Mckmaster uses MasterCard to buy Slave drives
PhoenixDark said:
I applaud the man for having balls, taking unpopular positions, and following through.


Damn man would you applaud Hitler for having balls and taking unpopular positions too? Where do you draw the line?
 
mckmas8808 said:
Damn man would you applaud Hitler for having balls and taking unpopular positions too? Where do you draw the line?

There's a difference between respecting a character trait and respecting the ends to which the trait is put.
 

kaching

"GAF's biggest wanker"
Nice post, The Chosen One. Very similar to my own sentiments on the subject, but much better than I probably would have expressed it.
 

Vanillalite

Ask me about the GAF Notebook
Life expectancy deceptive issue in Medicare debate
By Aaron Carroll, Special to CNN
June 20, 2011 1:18 p.m. EDT

"...The problem is, life expectancy is complicated. General life expectancy, or life expectancy at birth, is mostly affected by early death. Whenever a child dies, it skews life expectancy from birth way down. Anything that increases infant mortality, or care that ends a potentially devastating childhood illness (think vaccines), will increase general life expectancy a lot. Therefore, many of the gains in overall life expectancy have nothing to do with how long an elderly person lives, but how well we do in treating childhood illnesses.

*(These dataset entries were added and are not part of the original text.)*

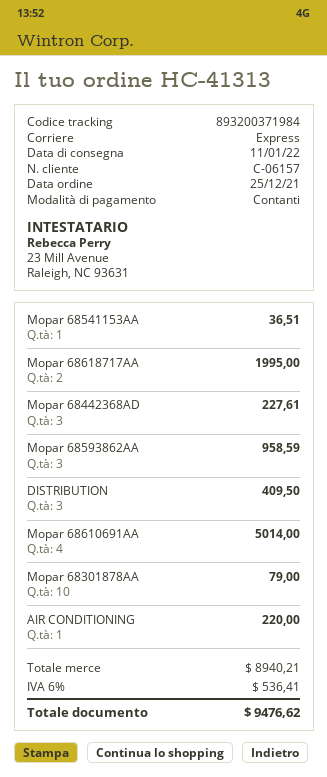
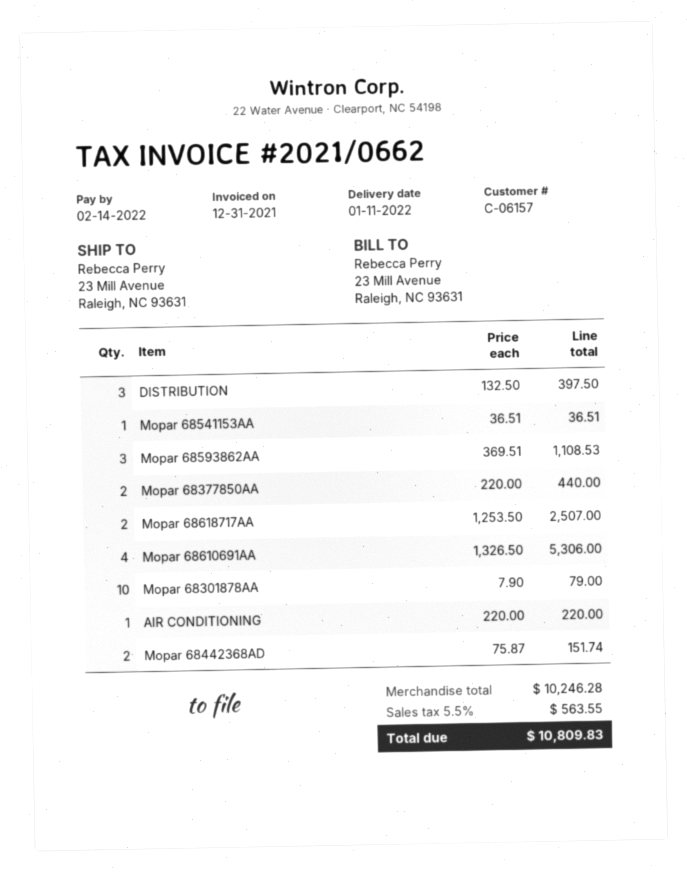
Mopar 68618717AA: 2 for 1995.00 -> 2 for 2507.00
Mopar 68442368AD: 3 for 227.61 -> 2 for 151.74
Mopar 68593862AA: 3 for 958.59 -> 3 for 1108.53
DISTRIBUTION: 3 for 409.50 -> 3 for 397.50
Mopar 68610691AA: 4 for 5014.00 -> 4 for 5306.00
Mopar 68377850AA: none -> 2 for 440.00
subtotal: 8940.21 -> 10246.28
tax: 6% = 536.41 -> 5.5% = 563.55
total: 9476.62 -> 10809.83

What we really should care about in this case is not life expectancy at birth, but life expectancy at age 65. In other words, if you make it to 65, how long will you be on Medicare? That's when things get tricky..."
 

mckmas8808

Mckmaster uses MasterCard to buy Slave drives
Invisible_Insane said:
Laziest Godwin of all time. Get that shit out of here.

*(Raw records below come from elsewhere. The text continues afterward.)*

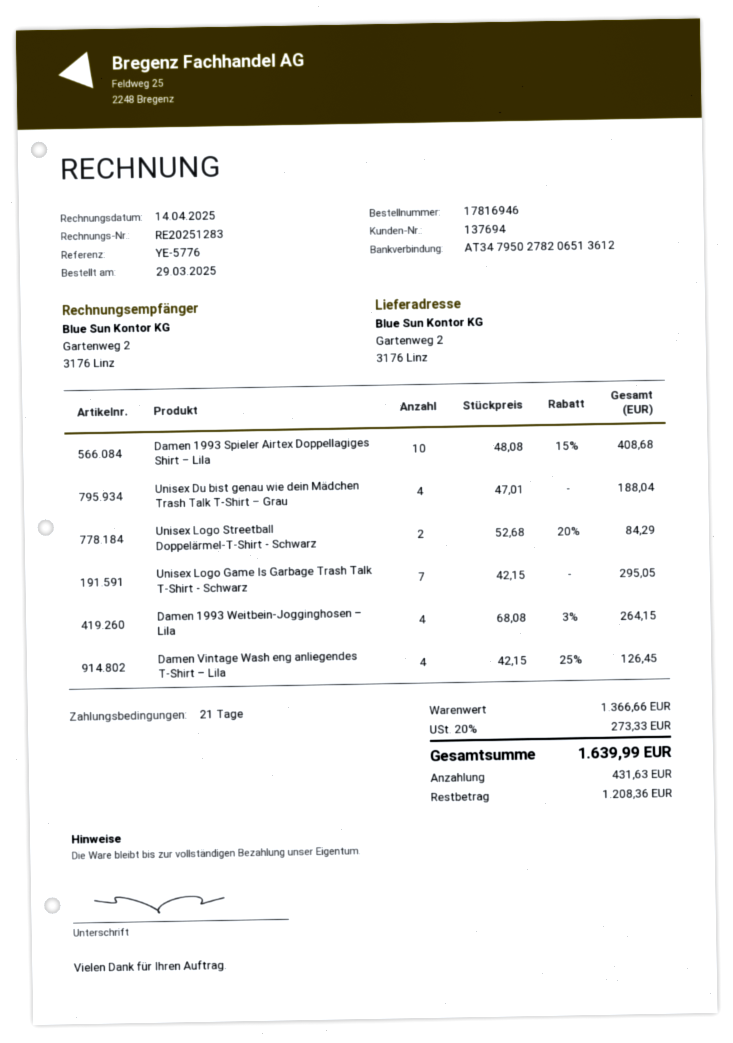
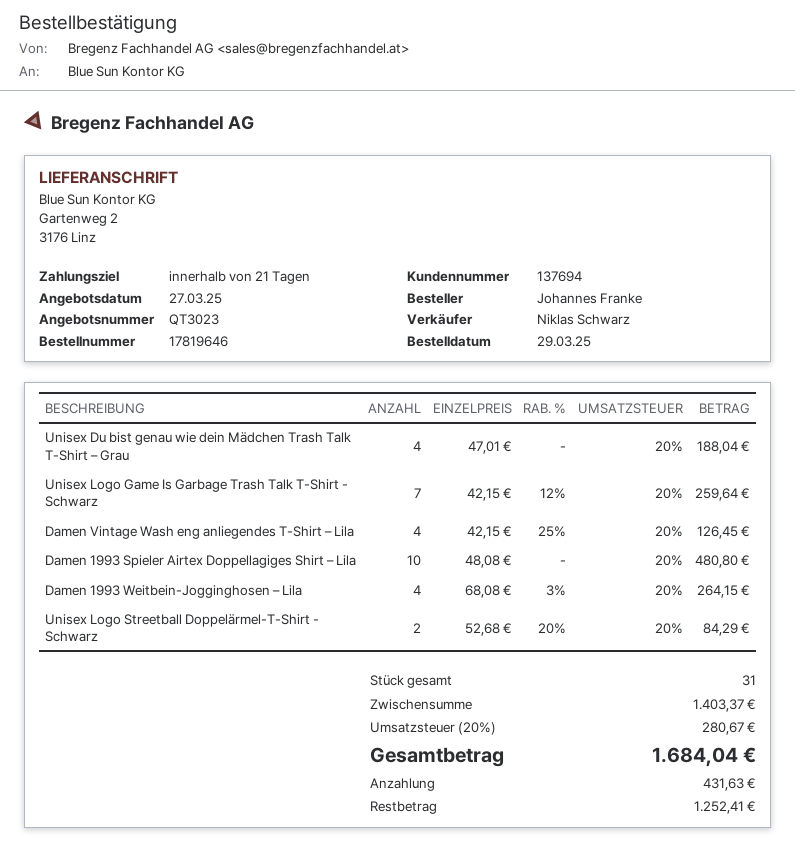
order number: 17816946 -> 17819646
Damen 1993 Spieler Airtex Doppellagiges Shirt – Lila: 10 x 48.08 - 15% = 408.68 -> 10 x 48.08 = 480.80
Unisex Logo Game Is Garbage Trash Talk T-Shirt - Schwarz: 7 x 42.15 = 295.05 -> 7 x 42.15 - 12% = 259.64
subtotal: 1366.66 -> 1403.37
tax: 20% = 273.33 -> 20% = 280.67
total: 1639.99 -> 1684.04
balance: 1208.36 -> 1252.41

My point is why applauded a man that trying to stop a woman's right to have an abortion? As a liberal like PD is it just seems mind boggling that he'd say that no?

But it's obvious that he's saying that as a dig at someone or some other people. His agenda was clear when he made the statement. I'd just see to see him explain in his own words why he applauded a guy that did something that he completely disagrees with.

Especially considering it will get overturned in the Supreme Court.


kaching said:
Nice post, The Chosen One. Very similar to my own sentiments on the subject, but much better than I probably would have expressed it.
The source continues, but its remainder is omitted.